During my first pregnancy, my intent to breastfeed was a common conversation topic, and advice was readily offered. Stories painted breastfeeding as everything from an idyllic bonding experience for mother and baby (cue background music) to horrific medieval torture. While much of this advice was welcome, I assumed that since breastfeeding was the “natural” way to feed a baby, I would somehow instinctively know what to do. After all, mothers had been feeding their newborns for millions of years—how could something so natural be so hard?
After an uneventful pregnancy and birth, I had a rude awakening—breastfeeding wasn’t “natural” for me. After many trials and tribulations, I went on to exclusively pump, and provided breast milk until my child was nearly two. This is now one of my highest personal accomplishments, eventually resulting in my current career in lactation.
Many parents encounter similar difficulties that undermine their breastfeeding experience. The CDC reports that in 2017 85.9% of new Texas mothers attempted breastfeeding, but less than 23.9% reached the American Academy of Pediatrics (AAP) recommendation of exclusive breastfeeding for 6 months.
Expectant parents often ask me what they need to successfully breastfeed. My best answer is not a long list of instructions or supplies, but short list of simple suggestions:
Don’t rely on strictly book knowledge or online resources.
Before conceiving my first child, I spent hours online and reading books about pregnancy, birth and breastfeeding. I had never actually seen anyone breastfeed, but I had played with dolls as a child, and I believed that I would instinctively know how to hold, feed and care for a baby. I was a smart, savvy woman with a successful career, how hard could this really be? I now understand that the real knowledge of how to breastfeed and care for a newborn is not just gained from reading a book but is learned by doing it and seeing other mothers breastfeed.
Just like learning to ride a bike, you can’t learn how to breastfeed by reading a book. You have to get your butt up on the seat and start pedaling.
Build your breastfeeding support network
Making connections with other breastfeeding mothers is essential to establish a lifeline of support for your early postpartum period. It is also important to talk to your partner about how to give you support while breastfeeding.
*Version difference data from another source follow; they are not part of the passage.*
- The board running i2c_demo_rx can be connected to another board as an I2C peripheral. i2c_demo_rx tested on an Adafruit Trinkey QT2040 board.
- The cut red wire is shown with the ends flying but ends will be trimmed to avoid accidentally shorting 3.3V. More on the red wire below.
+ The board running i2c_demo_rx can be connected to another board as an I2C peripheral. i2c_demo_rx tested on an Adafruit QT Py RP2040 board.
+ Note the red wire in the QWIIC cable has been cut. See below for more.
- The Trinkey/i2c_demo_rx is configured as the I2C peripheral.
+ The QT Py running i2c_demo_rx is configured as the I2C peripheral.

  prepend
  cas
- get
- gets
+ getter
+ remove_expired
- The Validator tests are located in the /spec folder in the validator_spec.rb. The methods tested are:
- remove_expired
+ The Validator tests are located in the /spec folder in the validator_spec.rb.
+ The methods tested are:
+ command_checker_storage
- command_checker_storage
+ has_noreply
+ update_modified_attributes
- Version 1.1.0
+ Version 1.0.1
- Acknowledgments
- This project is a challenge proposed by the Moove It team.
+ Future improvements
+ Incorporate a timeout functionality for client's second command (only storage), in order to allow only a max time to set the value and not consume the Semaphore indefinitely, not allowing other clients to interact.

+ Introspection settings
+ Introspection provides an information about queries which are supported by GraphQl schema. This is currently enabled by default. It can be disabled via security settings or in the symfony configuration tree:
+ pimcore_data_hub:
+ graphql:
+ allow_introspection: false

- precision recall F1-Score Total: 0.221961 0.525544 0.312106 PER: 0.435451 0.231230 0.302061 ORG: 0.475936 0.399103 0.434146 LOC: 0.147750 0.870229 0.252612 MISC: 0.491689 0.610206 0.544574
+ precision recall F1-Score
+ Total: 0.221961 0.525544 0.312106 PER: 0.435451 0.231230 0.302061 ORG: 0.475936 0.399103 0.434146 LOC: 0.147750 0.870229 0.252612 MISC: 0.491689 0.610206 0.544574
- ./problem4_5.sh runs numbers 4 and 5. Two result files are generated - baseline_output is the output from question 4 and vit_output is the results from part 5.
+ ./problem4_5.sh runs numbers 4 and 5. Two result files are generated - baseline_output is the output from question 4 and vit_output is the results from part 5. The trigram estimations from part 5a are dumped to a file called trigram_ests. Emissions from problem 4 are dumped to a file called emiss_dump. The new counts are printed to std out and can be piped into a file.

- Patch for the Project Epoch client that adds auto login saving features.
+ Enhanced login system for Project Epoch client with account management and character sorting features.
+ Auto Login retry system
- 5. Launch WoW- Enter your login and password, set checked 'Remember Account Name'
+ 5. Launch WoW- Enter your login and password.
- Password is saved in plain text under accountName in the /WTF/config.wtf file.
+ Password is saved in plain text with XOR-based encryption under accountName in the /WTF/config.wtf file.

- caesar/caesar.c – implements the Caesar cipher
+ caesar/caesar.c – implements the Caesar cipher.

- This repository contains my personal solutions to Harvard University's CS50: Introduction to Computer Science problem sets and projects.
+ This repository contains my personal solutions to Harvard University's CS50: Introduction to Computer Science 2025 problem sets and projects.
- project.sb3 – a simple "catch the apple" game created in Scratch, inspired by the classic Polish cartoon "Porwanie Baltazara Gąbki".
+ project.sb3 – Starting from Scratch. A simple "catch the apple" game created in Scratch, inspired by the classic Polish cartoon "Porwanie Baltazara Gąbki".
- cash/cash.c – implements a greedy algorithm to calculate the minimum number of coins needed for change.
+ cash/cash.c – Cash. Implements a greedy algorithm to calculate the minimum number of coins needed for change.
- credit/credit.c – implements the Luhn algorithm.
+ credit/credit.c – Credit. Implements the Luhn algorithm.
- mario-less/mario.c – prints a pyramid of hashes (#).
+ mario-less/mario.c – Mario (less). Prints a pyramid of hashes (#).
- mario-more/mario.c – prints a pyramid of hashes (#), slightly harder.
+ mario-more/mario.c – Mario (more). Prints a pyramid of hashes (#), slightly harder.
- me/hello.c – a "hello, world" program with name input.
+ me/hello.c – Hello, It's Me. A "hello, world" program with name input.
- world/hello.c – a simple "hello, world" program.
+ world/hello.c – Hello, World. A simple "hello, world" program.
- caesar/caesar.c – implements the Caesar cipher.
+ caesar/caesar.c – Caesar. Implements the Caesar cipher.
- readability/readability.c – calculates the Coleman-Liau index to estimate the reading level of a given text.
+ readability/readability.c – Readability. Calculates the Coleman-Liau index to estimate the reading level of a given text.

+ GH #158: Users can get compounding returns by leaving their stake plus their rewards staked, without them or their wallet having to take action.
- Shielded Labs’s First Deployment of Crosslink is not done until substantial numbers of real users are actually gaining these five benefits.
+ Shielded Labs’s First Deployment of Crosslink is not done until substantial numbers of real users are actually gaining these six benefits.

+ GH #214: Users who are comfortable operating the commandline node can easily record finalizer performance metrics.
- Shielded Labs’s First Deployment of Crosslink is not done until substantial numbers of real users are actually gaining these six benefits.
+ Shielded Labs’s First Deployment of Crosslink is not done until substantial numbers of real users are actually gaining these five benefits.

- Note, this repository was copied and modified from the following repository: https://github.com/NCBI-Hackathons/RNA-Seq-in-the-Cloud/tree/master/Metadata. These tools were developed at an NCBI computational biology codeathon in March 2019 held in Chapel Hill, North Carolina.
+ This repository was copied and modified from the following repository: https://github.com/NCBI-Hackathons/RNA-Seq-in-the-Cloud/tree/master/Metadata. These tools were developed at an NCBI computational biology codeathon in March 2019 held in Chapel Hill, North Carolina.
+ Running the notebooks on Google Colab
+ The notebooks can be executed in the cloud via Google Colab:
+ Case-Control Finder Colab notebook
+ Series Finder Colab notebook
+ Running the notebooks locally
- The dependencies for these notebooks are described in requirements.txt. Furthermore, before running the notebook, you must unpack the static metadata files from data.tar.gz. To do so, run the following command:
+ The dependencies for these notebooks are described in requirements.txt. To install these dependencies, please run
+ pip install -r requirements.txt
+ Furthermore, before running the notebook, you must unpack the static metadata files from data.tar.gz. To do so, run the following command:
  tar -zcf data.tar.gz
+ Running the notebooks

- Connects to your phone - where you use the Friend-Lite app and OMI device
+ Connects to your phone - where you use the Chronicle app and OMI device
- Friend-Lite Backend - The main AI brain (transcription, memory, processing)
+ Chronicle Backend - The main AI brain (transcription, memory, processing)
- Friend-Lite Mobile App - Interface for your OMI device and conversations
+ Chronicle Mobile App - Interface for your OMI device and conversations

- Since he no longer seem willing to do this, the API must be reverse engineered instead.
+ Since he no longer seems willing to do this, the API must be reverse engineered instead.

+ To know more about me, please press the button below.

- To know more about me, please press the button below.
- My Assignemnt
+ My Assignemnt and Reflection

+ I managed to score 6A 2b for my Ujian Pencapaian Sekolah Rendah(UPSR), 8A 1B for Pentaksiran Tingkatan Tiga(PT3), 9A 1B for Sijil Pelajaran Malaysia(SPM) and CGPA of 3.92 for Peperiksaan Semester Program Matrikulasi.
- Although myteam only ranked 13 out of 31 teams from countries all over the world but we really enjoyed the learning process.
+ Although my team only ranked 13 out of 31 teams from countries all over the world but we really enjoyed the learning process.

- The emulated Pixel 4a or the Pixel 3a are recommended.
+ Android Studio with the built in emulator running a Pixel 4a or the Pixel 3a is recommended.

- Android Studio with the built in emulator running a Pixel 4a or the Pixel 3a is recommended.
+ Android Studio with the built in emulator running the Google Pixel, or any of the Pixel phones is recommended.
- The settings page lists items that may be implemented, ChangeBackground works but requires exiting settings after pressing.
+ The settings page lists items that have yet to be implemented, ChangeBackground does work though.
While there is a deep instinctual knowledge that we can call upon, many new parents struggle with the practical application of this knowledge. In most cultures, new parents learn these essential skills from other experienced parents. Many of our own parents did not breastfeed – resulting in a generational gap in breastfeeding know-how. Add geographic separation, common in many extended families, and overall new mothers are often isolated in our society. It is helpful for new parents to connect with experienced parents in the local community. Support groups, La Leche League groups, and IBCLC Lactation Consultants are all good resources.
A prenatal consultation with an IBCLC Lactation Consultant is a great way to start building your support network.
Support is the biggest predictor of success.
Know who to trust
Your specific situation should be assessed with care and compassion by someone with training in lactation.
During my breastfeeding difficulties, it seemed that everyone told me something different. Even trusted medical advisors often did not give the same advice, so it was difficult to decide who was right.
Now I know that lactation, from a medical perspective, is not held in the same regard as other areas of medicine. In fact, some hospitals and medical facilities do not require any lactation training for their staff. As a new parent, it is your right to expect adequate lactation support and your responsibility to question any advice that seems inappropriate for you and your child.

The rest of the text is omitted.